• **WHAT IS EXPECTED**
From the first line of the records below, transcribe each line exactly up to and including the one with "[139,335,225,349] .markdown. ->"; pictures stay out.

• **SUPPLIED RECORDS**
********************

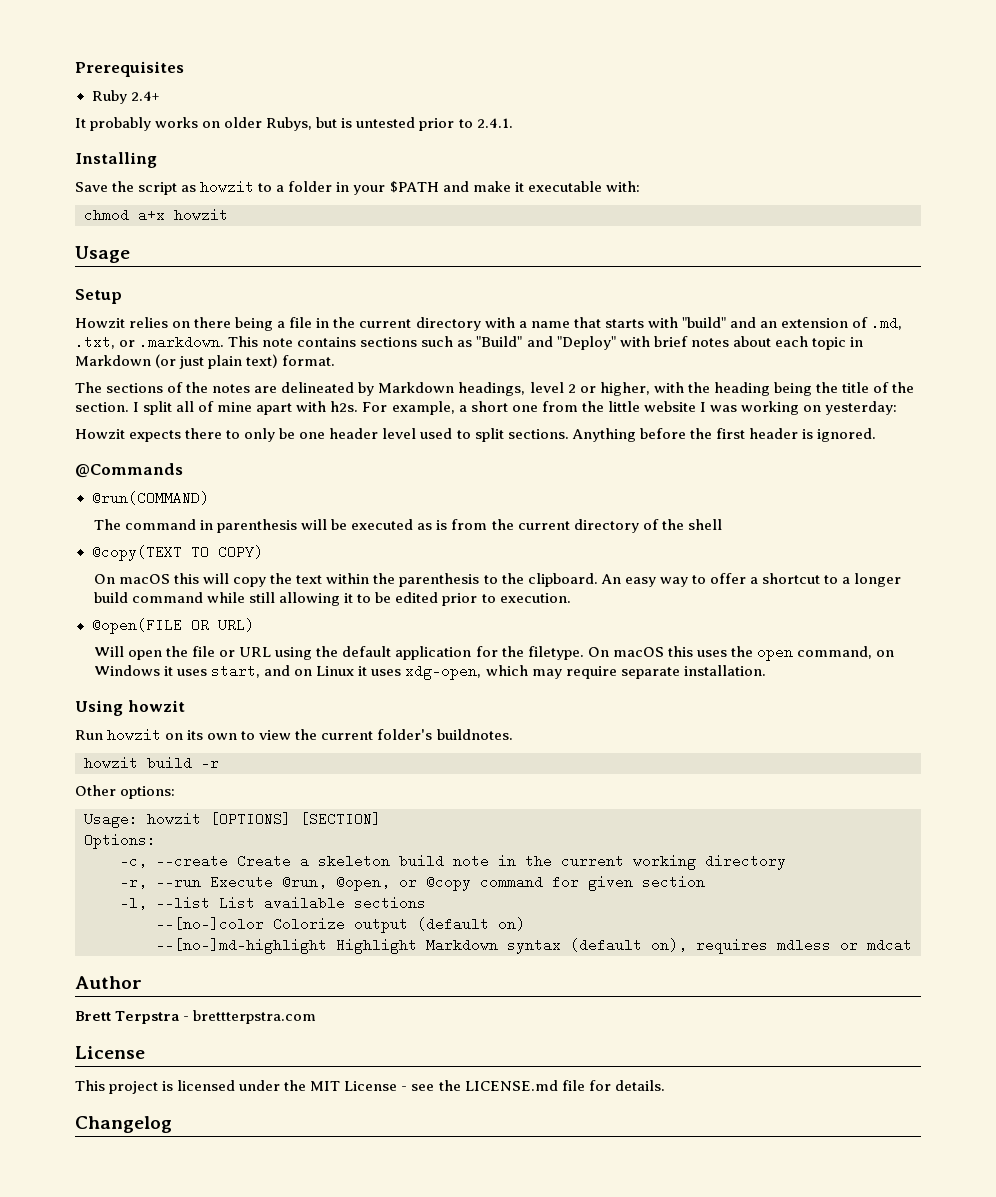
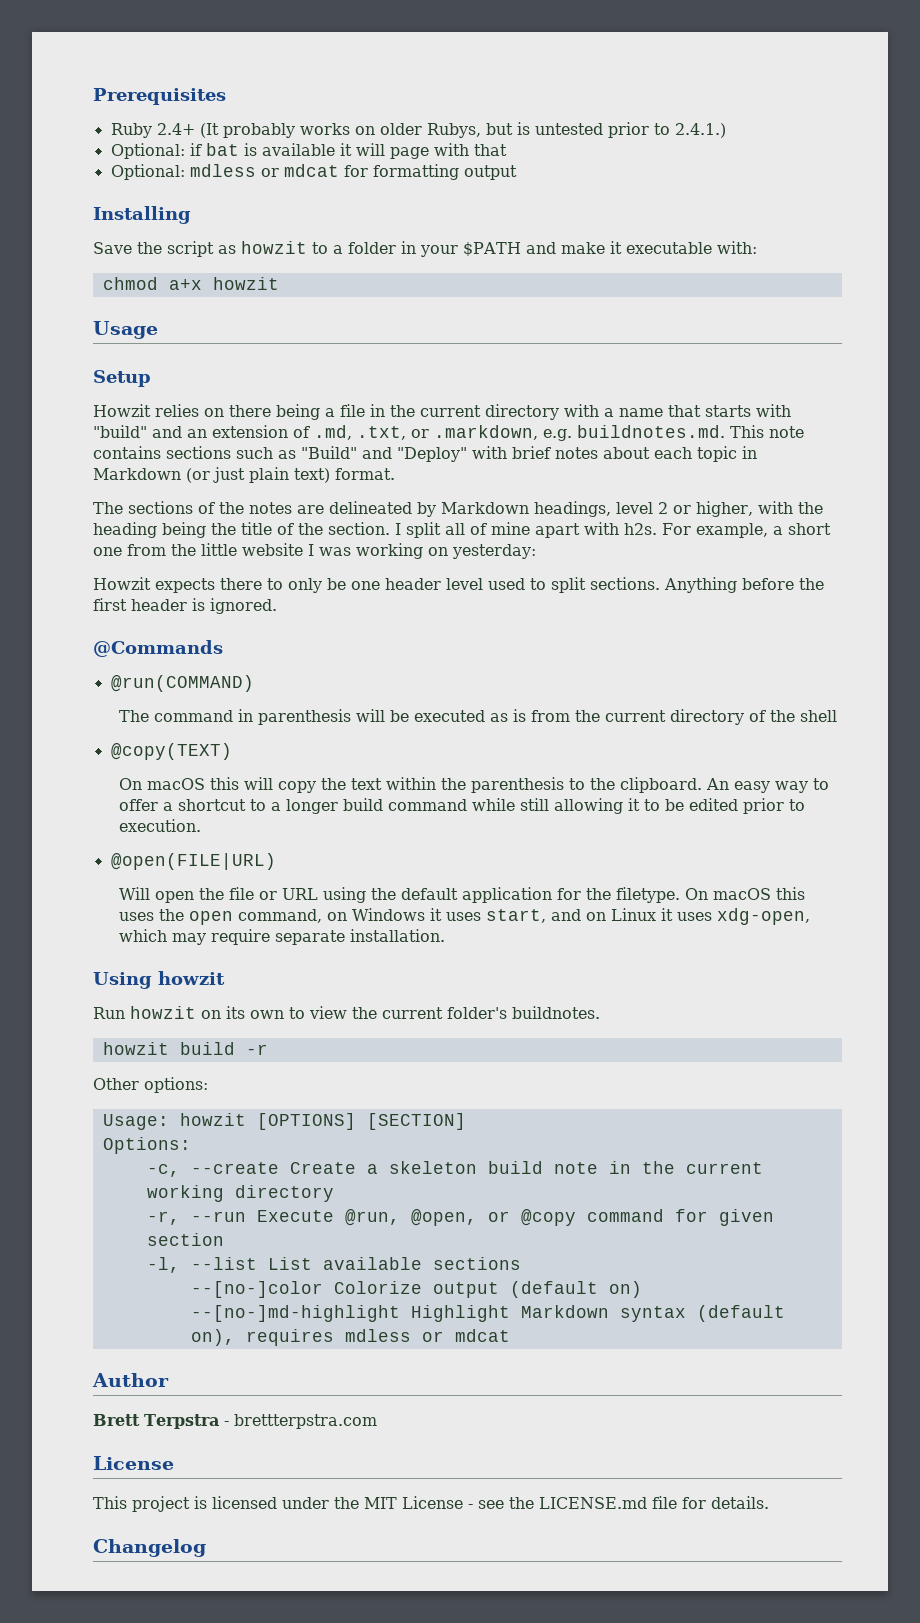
[75,118,86,128] // It -> [199,123,219,138] (It
[476,118,513,128] 2.4.1. -> [674,123,726,138] [110,143,507,159] [110,164,517,180] 2.4.1.) // Optional: if bat is available it will page with that // Optional: mdless or mdcat for formatting output
[139,335,225,349] .markdown. -> [434,425,725,441] .markdown, e.g. buildnotes.md.
[91,545,263,561] @copy(TEXT TO COPY) -> [110,743,232,760] @copy(TEXT)
[91,618,254,634] @open(FILE OR URL) -> [110,853,276,870] @open(FILE|URL)

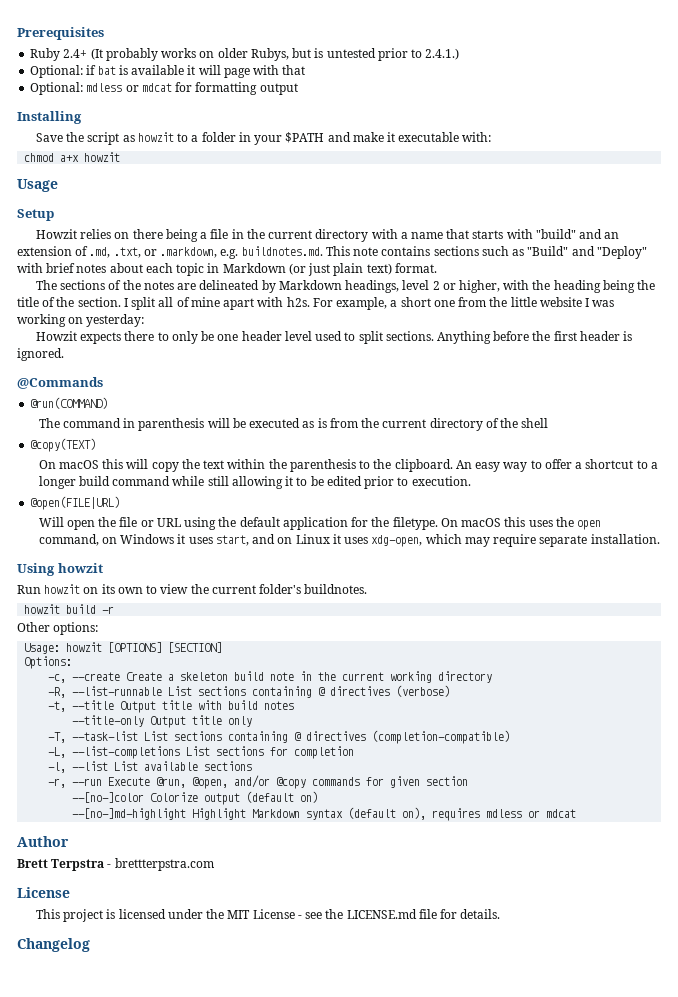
[146,1209,774,1226] [146,1233,224,1246] -r, --run Execute @run, @open, or @copy command for given section -> [48,685,451,698] [48,700,295,713] [72,715,253,728] [48,730,511,744] [48,746,355,759] -R, --list-runnable List sections containing @ directives (verbose) // -t, --title Output title with build notes // --title-only Output title only // -T, --task-list List sections containing @ directives (completion-compatible) // -L, --list-completions List sections for completion
(521, 1263) none -> [48,775,469,789] // -r, --run Execute @run, @open, and/or @copy commands for given section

********************

• **RESPONSE TO THE EXERCISE**
[75,118,86,128] // It -> [199,123,219,138] (It
[476,118,513,128] 2.4.1. -> [674,123,726,138] [110,143,507,159] [110,164,517,180] 2.4.1.) // Optional: if bat is available it will page with that // Optional: mdless or mdcat for formatting output
[139,335,225,349] .markdown. -> [434,425,725,441] .markdown, e.g. buildnotes.md.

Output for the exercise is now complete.